DATA Block Start

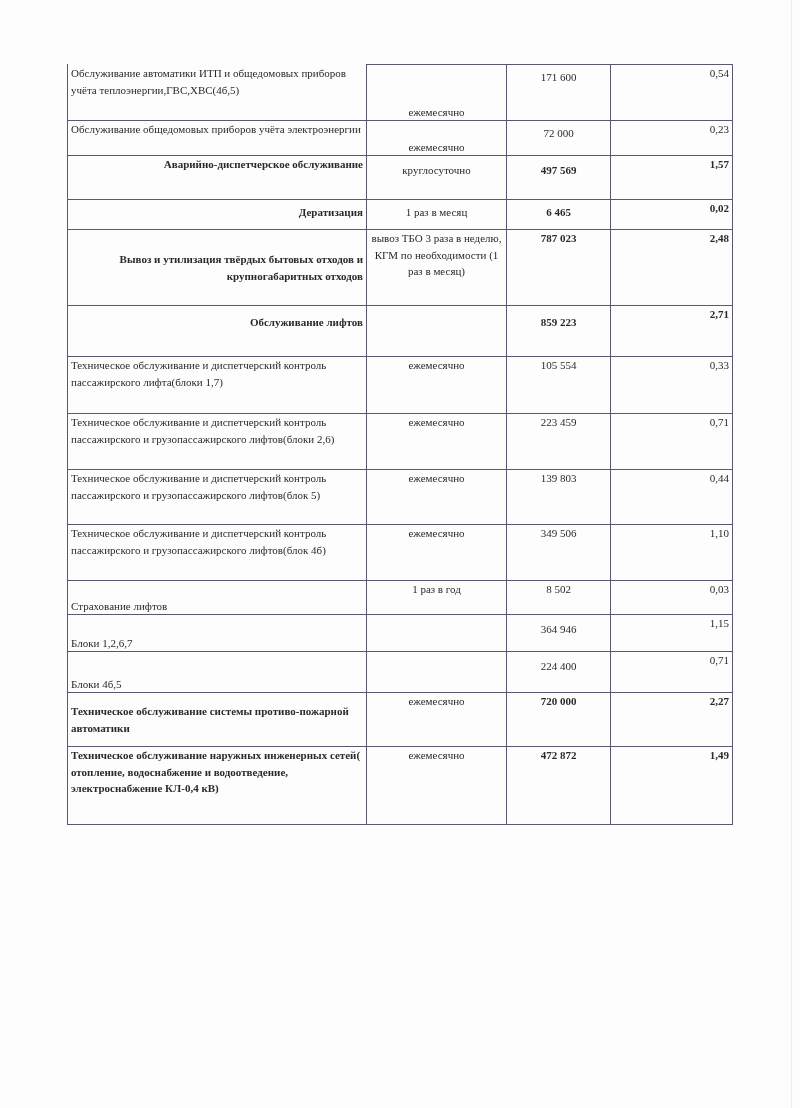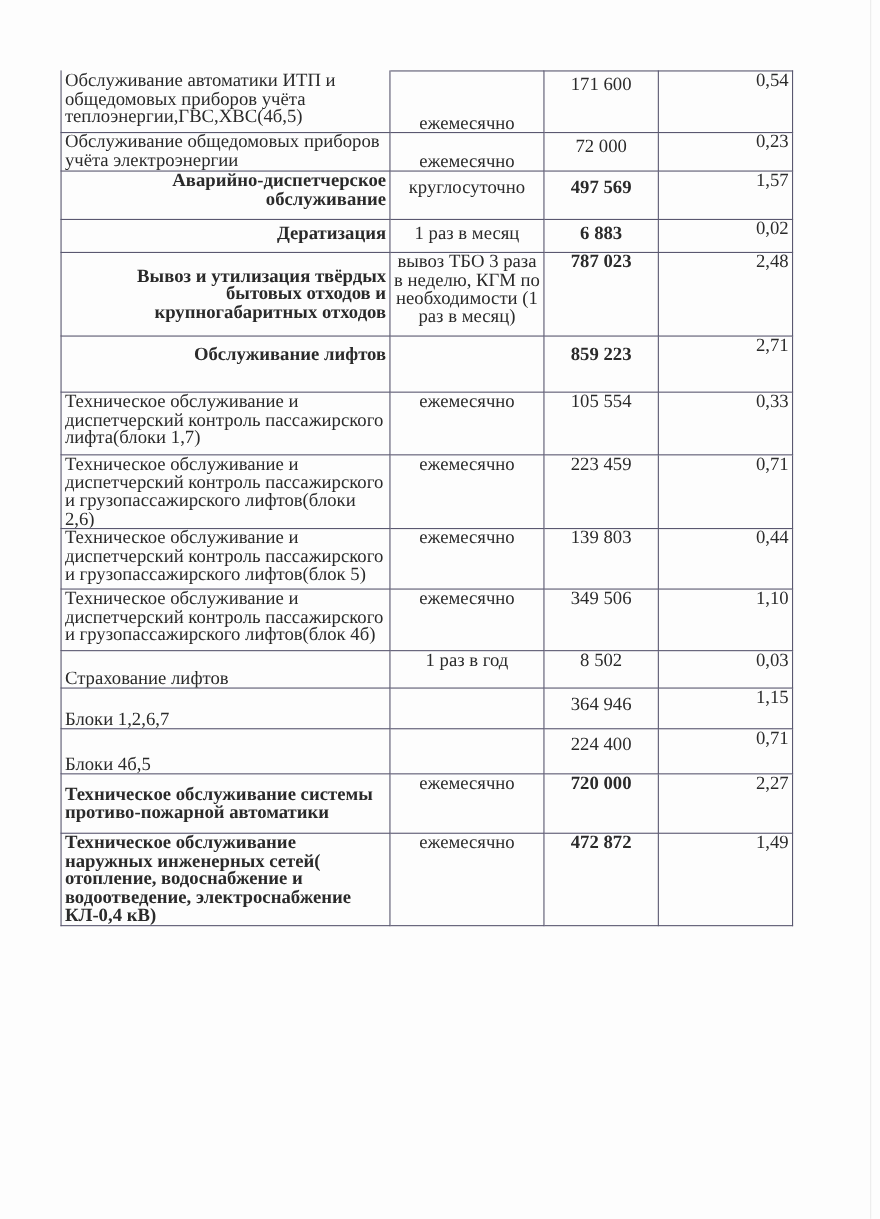--- a/index.html
+++ b/index.html
@@ -29,12 +29,12 @@
     }
     table.svc {
       position: absolute;
-      left: 55px;
+      left: 67px;
       top: 64px;
       width: 665px;
       border-collapse: collapse;
       table-layout: fixed;
-      font-size: 17px;
+      font-size: 11px;
       line-height: 16.5px;
     }
     table.svc col.c1 { width: 299px; }

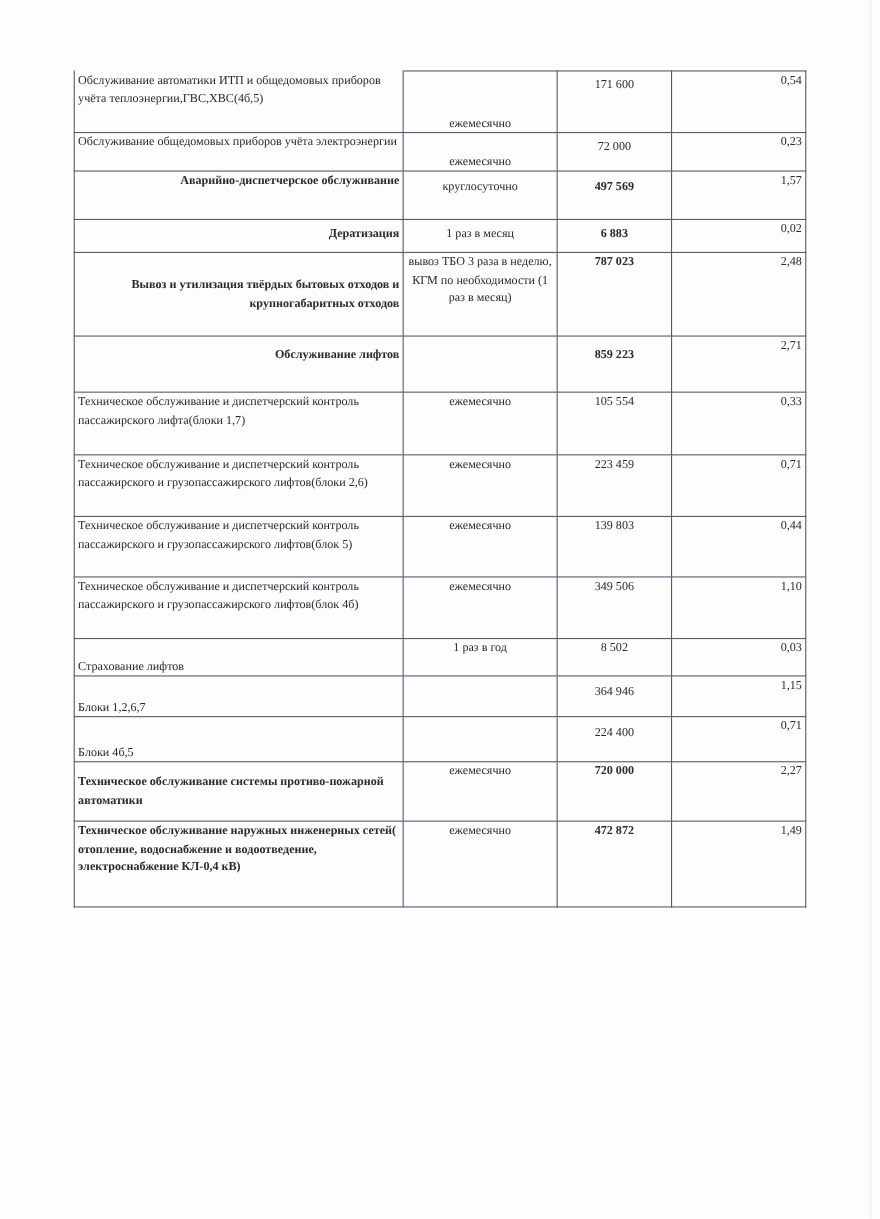--- a/index.html
+++ b/index.html
@@ -66,7 +66,7 @@
       height: 8px;
       font-weight: bold;
     }
-    .bold .rate-num, td.rate.bold { font-weight: normal; }
+    .bold .rate-num, td.rate.bold { font-weight: bold; }
   </style>
 </head>
 <body>

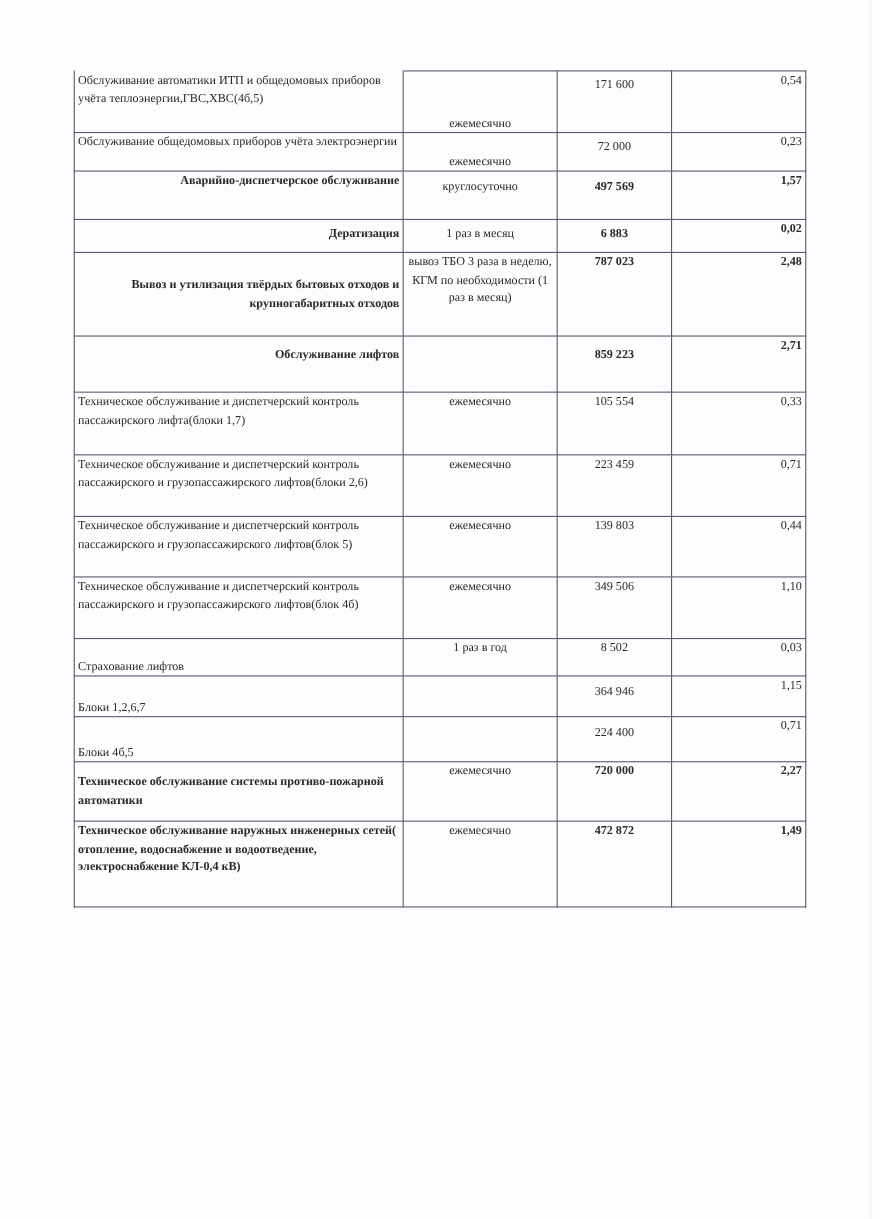--- a/index.html
+++ b/index.html
@@ -108,7 +108,7 @@
       <tr style="height:30px">
         <td class="name center bold" style="padding-top:4px">Дератизация</td>
         <td class="freq" style="vertical-align:top;padding-top:4px">1 раз в месяц</td>
-        <td class="amount top bold">6 883</td>
+        <td class="amount top bold">6 465</td>
         <td class="rate bold">0,02</td>
       </tr>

DATA Block End

__TASK ITEM__
What is needed is an exact reprint of every entry, pictures excluded.

__ANSWER TO THE PROBLEM__
--- a/index.html
+++ b/index.html
@@ -29,12 +29,12 @@
     }
     table.svc {
       position: absolute;
-      left: 55px;
+      left: 67px;
       top: 64px;
       width: 665px;
       border-collapse: collapse;
       table-layout: fixed;
-      font-size: 17px;
+      font-size: 11px;
       line-height: 16.5px;
     }
     table.svc col.c1 { width: 299px; }

--- a/index.html
+++ b/index.html
@@ -66,7 +66,7 @@
       height: 8px;
       font-weight: bold;
     }
-    .bold .rate-num, td.rate.bold { font-weight: normal; }
+    .bold .rate-num, td.rate.bold { font-weight: bold; }
   </style>
 </head>
 <body>

--- a/index.html
+++ b/index.html
@@ -108,7 +108,7 @@
       <tr style="height:30px">
         <td class="name center bold" style="padding-top:4px">Дератизация</td>
         <td class="freq" style="vertical-align:top;padding-top:4px">1 раз в месяц</td>
-        <td class="amount top bold">6 883</td>
+        <td class="amount top bold">6 465</td>
         <td class="rate bold">0,02</td>
       </tr>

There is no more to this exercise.